Front-end code change data
-- Opening Marker --

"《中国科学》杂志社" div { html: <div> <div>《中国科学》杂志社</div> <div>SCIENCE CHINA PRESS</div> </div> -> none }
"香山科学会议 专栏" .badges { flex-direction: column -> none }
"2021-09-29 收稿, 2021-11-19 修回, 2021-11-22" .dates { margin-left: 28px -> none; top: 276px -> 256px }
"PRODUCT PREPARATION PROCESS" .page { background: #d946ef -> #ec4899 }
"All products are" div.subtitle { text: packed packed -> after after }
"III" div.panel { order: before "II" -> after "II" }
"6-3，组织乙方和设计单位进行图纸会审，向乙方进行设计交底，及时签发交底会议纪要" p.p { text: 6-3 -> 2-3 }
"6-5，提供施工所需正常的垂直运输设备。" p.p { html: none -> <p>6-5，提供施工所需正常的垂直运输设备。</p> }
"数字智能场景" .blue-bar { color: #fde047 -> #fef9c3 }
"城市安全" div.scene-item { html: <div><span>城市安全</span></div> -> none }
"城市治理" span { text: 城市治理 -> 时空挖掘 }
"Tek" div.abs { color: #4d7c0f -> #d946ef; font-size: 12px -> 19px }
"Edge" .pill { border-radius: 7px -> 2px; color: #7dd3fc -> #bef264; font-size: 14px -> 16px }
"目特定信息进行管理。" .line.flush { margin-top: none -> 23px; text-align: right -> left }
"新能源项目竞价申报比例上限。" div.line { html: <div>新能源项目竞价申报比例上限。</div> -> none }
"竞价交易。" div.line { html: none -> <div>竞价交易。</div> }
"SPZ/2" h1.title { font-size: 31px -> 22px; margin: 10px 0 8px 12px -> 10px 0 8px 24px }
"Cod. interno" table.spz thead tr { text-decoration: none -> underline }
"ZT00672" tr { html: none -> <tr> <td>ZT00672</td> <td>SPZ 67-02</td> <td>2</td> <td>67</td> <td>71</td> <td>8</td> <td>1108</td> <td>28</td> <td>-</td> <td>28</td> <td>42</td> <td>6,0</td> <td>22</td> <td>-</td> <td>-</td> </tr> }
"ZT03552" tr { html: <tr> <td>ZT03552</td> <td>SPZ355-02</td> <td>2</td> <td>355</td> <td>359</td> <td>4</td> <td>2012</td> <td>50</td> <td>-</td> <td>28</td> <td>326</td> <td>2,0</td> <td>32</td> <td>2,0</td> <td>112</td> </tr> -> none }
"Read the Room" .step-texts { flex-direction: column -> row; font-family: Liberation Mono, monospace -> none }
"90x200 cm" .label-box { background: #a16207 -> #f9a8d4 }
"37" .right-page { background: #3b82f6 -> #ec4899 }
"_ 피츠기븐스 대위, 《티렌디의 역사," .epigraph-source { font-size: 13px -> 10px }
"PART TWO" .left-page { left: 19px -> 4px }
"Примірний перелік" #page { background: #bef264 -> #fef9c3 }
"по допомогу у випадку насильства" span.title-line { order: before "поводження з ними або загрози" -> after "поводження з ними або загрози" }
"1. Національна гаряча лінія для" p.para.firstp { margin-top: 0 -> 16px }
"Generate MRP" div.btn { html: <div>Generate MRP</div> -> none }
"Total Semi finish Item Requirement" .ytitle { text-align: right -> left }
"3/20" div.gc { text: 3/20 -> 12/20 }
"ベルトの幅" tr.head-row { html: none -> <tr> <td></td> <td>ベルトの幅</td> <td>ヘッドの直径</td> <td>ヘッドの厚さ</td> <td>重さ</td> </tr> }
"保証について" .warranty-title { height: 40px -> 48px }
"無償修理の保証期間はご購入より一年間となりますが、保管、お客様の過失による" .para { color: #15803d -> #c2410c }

-- Closing Marker --

→ EXERCISE: Compute how many lines of the records above hold the string "margin". Give the number with no other output.

→ ANSWER FOR THE TASK: 4